05 mai 2019

Vaiana, la légende du bout du monde – Ron Clements, John Musker

Nous avons regardé en famille ce « classique Disney » et avons passé un plutôt bon moment. C’est du travail de pro, lisse et bien fait, rien à dire. J’en ressors toutefois avec le sentiment d’avoir vu un film marquant la fin d’un monde.
Certes, certains détails sont bien de notre époque : l’héroïne est une femme forte, la nature est omniprésente et le discours « écologique », le personnage masculin n’a pas une silhouette stéréotypée (il est gros, et fort, et cool) et tout ça n’est pas désagréable. 

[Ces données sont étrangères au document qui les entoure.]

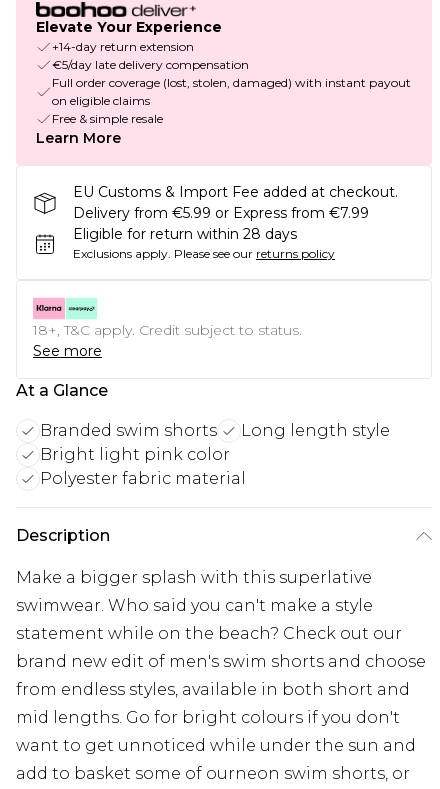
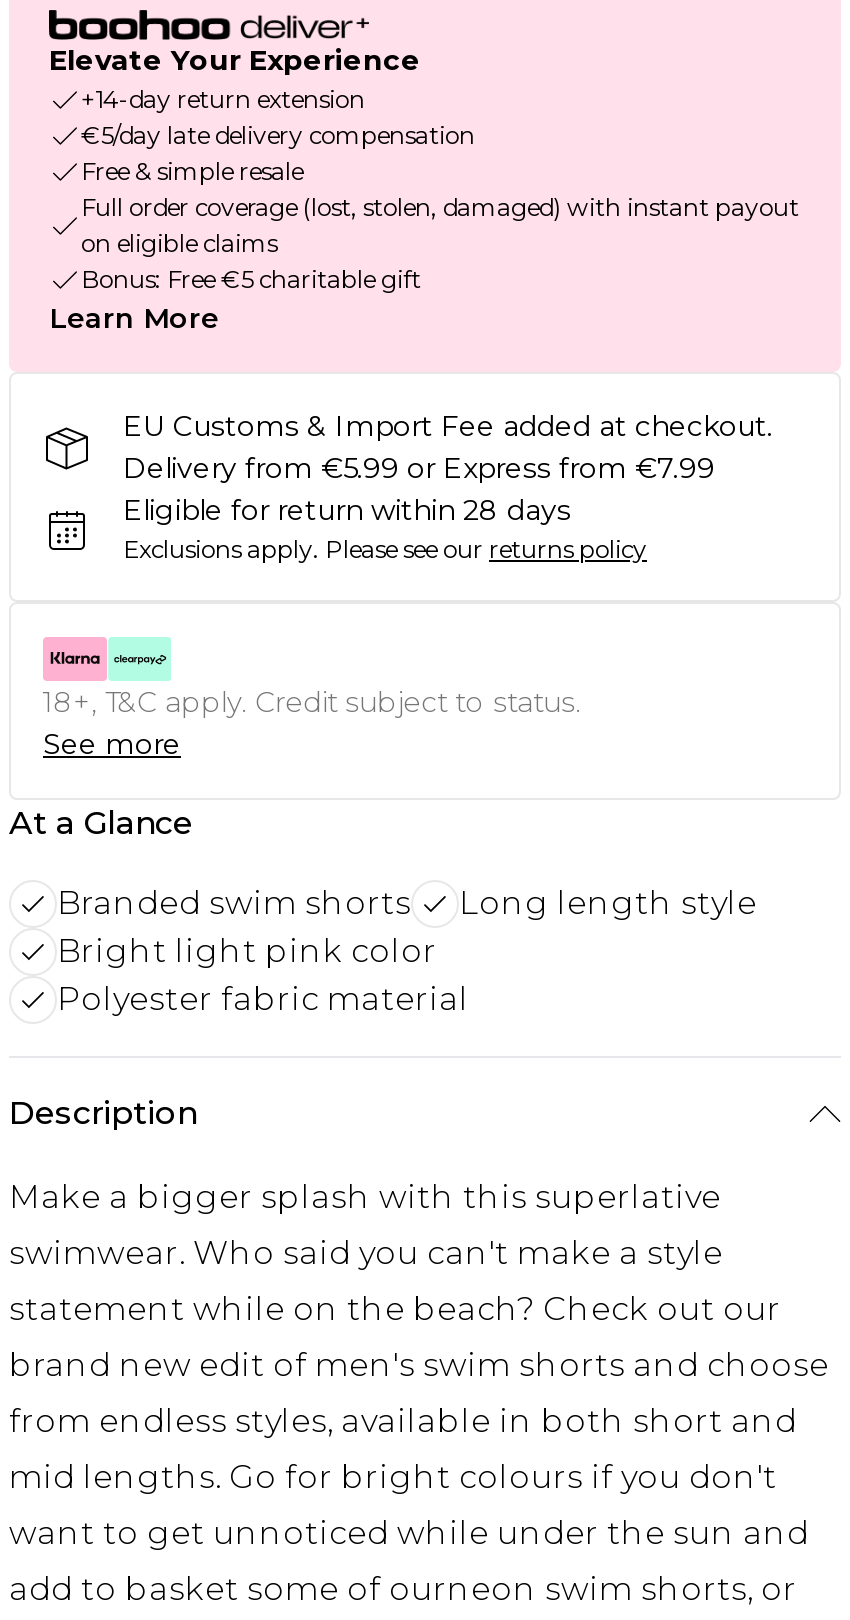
moved up: Free & simple resale

+ Bonus: Free €5 charitable gift
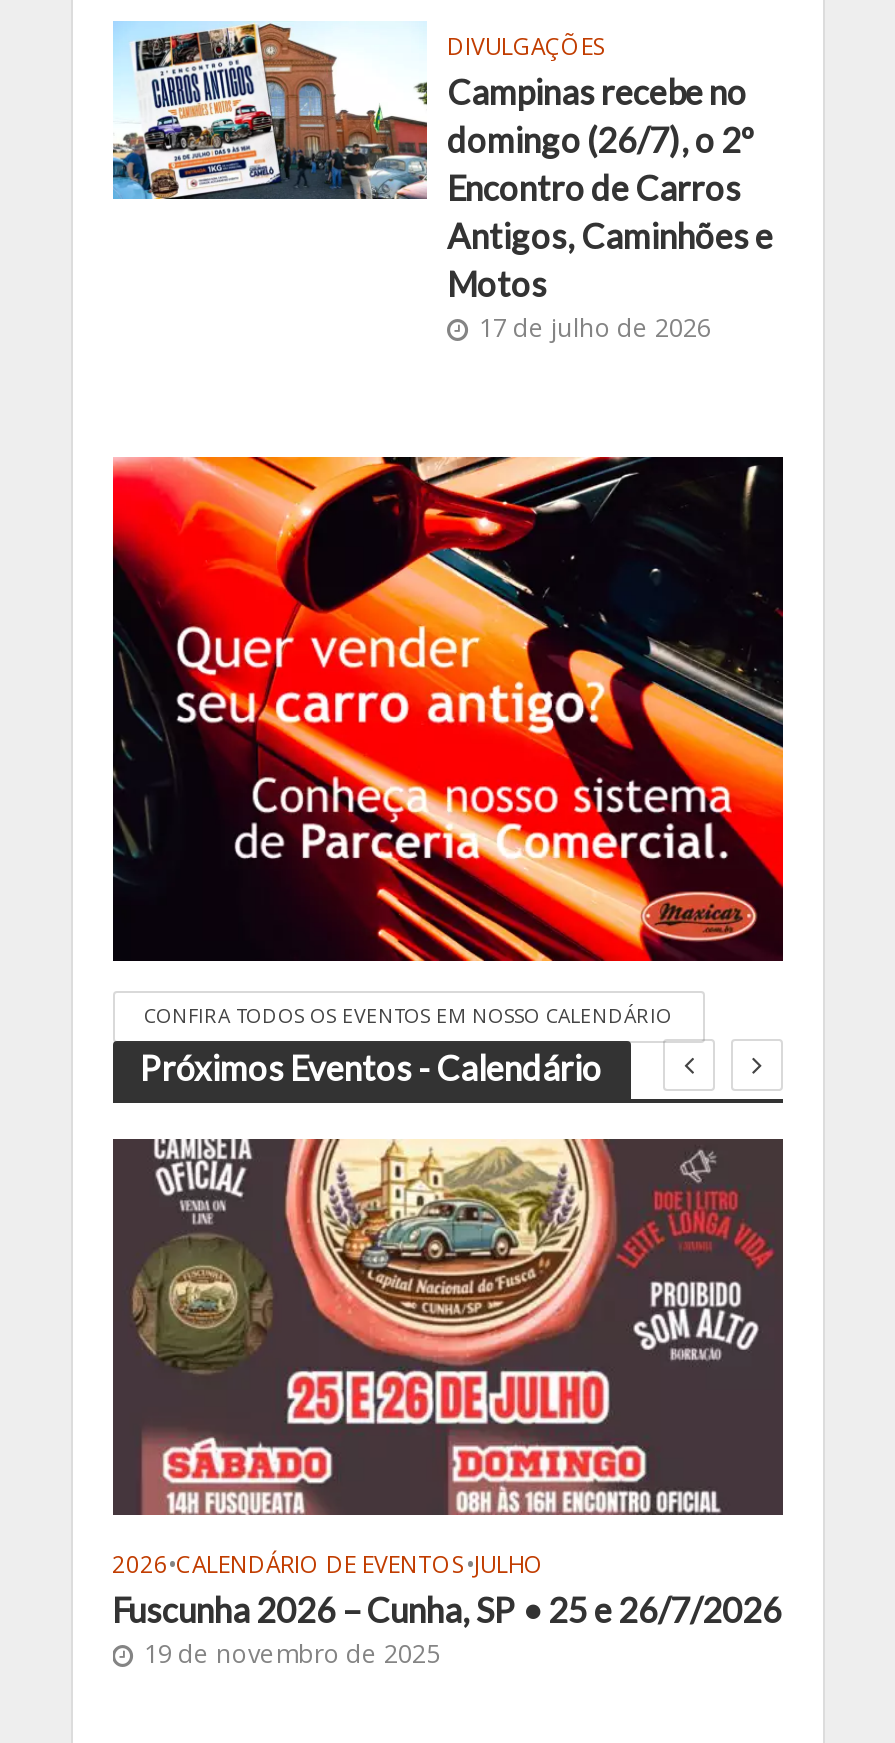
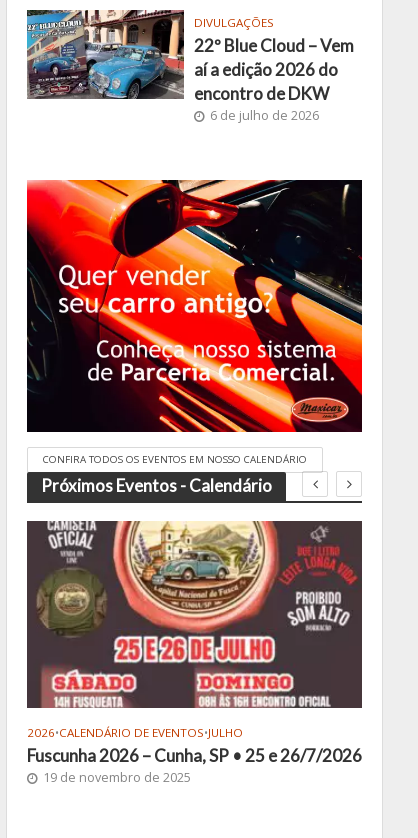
- [image]
- Campinas recebe no
- domingo (26/7), o 2º
- Encontro de Carros
- Antigos, Caminhões e
- Motos
- 17 de julho de 2026
+ [image]
+ 22º Blue Cloud – Vem
+ aí a edição 2026 do
+ encontro de DKW
+ 6 de julho de 2026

J’ai eu toutefois en le voyant l’impression d’être plongé dans une millième déclinaison du monomythe et, pire encore, que les auteurs en étaient conscients et faisaient des clins d’oeil au spectateur conscient. Le schéma de l’histoire est réduit au plus simple (départ/refus du départ, épreuves - le dieu sur la plage, le crabe géant, le monstre de feu, confrontation, retour à la maison), sans quasiment aucune justification narrative : par exemple l’héroïne part n’importe où sur l’océan et tombe sur Maui.
Et pour bien marquer qu’on n’est pas dupe, la suite est une série de dialogues blagués avec plein de vannes entre notre jeune fille sérieuse et Mr Joker (Maui) qui lit l’histoire au second degré, commente le concept de la « princesse avec animal de compagnie débile », prévient quand les chansons vont arriver ou quand elle va lui tenir le discours poignant qui va le faire changer d’avis. (Et oui, il change d’avis. Et oui, il y a des chansons, qui sont carrément bof)
A ce point de méta, j’ai eu le sentiment que le monomythe/broadway que Disney sert depuis La Belle et la Bête était en état de mort clinique.




Le film pour enfants à grand spectacle produit maintenant d’autre choses, soit graphiquement (Kubo et les deux ficelles ou les Indestructibles 2, vu l’été dernier et que j’ai oublié de chroniquer et qui maniait le discours méta bien plus habilement, quittant le monomythe pour le remplacer par la comédie d’action familiale), sans parler des chefs d’oeuvres japonais. 

D’ailleurs, ce propos, le discours écologique montrant la nature/la mort de la nature/la renaissance par le pouvoir de la déesse de la fertilité est d’une incroyable lourdeur quand on le compare à la figure du Grand Cerf dans Princess Mononoké. Le scénario de Vaiana ne fait que transposer le schéma Bien/Mal sur Nature/Pollution, là où Miyazaki est bien plus subtil. Le film est incapable d’assumer le fait que la déesse de la fertilité reste porteuse de mort.